Deixando as rodas sociais, a intimidade, a ocultação, e mesmo a fofoca, o simplismo tomou conta definindo o que é ser politicamente correto e ser politicamente incorreto. Passou a ser público e abranger o pensamento e a liberdade de opinião julgando como progressista quem é a favor, por exemplo, das minorias, independente de algumas violências que deflagram ou como retrógrado quando se manifesta, também como exemplo, lembrando os bens públicos vilipendiados. Nesse ponto, para os maiores de 50 anos hoje, o mundo, rapidamente, parece que virou de ponta cabeça.
Na briga binária travada entre conceitos veio junto uma palavra de ordem: em nome da Igualdade, a Intolerância para com o diferente tem que ser zero. Assusta-me a ambivalência. Sem acordo, ao não concordar com o politicamente correto passo a ser uma pessoa intolerante. E para não ser definida como tal, escolho calar-me. E calando-se, a minoria que me lê sabe que a desordem em um país, cidade ou comunidade pode acontecer.

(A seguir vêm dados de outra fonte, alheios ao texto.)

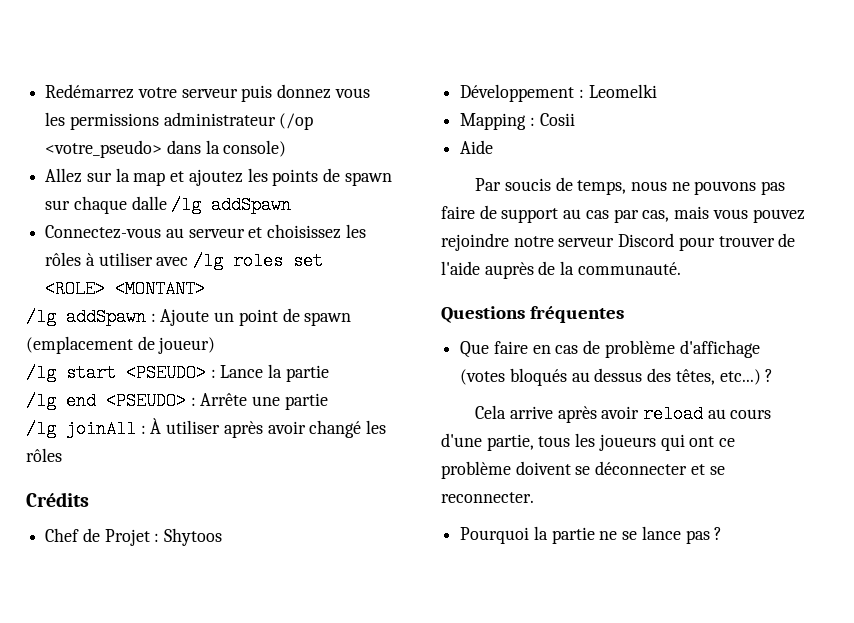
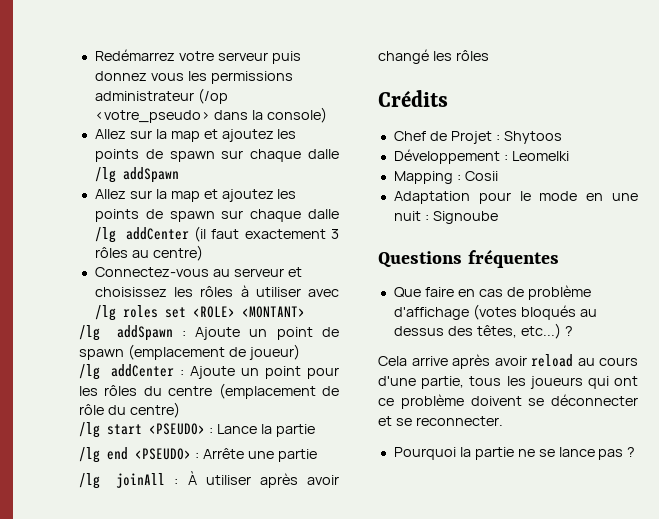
(292, 205) none -> [94,189,297,202] [94,209,339,222] [94,226,339,243] [94,245,203,261] // Allez sur la map et ajoutez les points de spawn sur chaque dalle /lg addCenter (il faut exactement 3 rôles au centre)
(216, 345) none -> [79,364,339,380] [79,383,339,399] [79,402,180,418] // /lg addCenter : Ajoute un point pour les rôles du centre (emplacement de rôle du centre)
[460,140,494,154] [475,177,786,195] [441,205,805,223] [441,233,796,251] [441,261,681,279] Aide // Par soucis de temps, nous ne pouvons pas faire de support au cas par cas, mais vous pouvez rejoindre notre serveur Discord pour trouver de l'aide auprès de la communauté. -> [393,191,638,204] [393,211,498,224] Adaptation pour le mode en une nuit : Signoube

Mas este não é o tema a que me propus escrever nas minhas 360 crônicas, uma por dia . Esta introdução nada mais é do que Millôr Fernandes disse: livre pensar é só pensar a partir dos fatos recentes ocorridos nos quatro cantos do mundo.

Encontrava-me em um restaurante e não tão discretamente, diria sem educação, interessei-me pela conversa da mesa ao lado. Duas mulheres discutindo sobre espiritualidade, os homens, concluí, certamente seus maridos, porque mudos e entediados, engolindo um filet à parmegiana. Uma parece que tinha uma viagem marcada para o Nepal ou Tibet, poderia ser o Butão também. De qualquer modo entendi que era para os lados onde o budismo floresce.

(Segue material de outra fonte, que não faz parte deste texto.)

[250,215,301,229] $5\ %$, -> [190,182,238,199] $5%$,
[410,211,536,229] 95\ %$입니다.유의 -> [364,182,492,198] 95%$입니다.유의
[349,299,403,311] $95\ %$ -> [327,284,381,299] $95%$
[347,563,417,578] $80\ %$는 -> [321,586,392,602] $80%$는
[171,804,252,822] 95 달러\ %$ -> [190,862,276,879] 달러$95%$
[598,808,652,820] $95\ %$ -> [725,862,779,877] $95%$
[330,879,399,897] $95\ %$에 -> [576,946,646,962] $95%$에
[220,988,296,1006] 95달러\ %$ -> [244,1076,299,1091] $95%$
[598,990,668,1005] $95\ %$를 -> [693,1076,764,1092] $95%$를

Ela defendia sua escolha da região porque buscava, justamente, a espiritualidade. Pareceu-me que viajava em um grupo e, à tímida pergunta de um dos homens se o grupo era formado por budistas, ela respondeu de muito mau humor que não. – “Nem todos buscam a espiritualidade”! respondeu. Ele voltou a olhar para seu prato. Sua amiga, supus também naquele momento, perguntou-lhe porque precisava ir tão longe para se espiritualizar.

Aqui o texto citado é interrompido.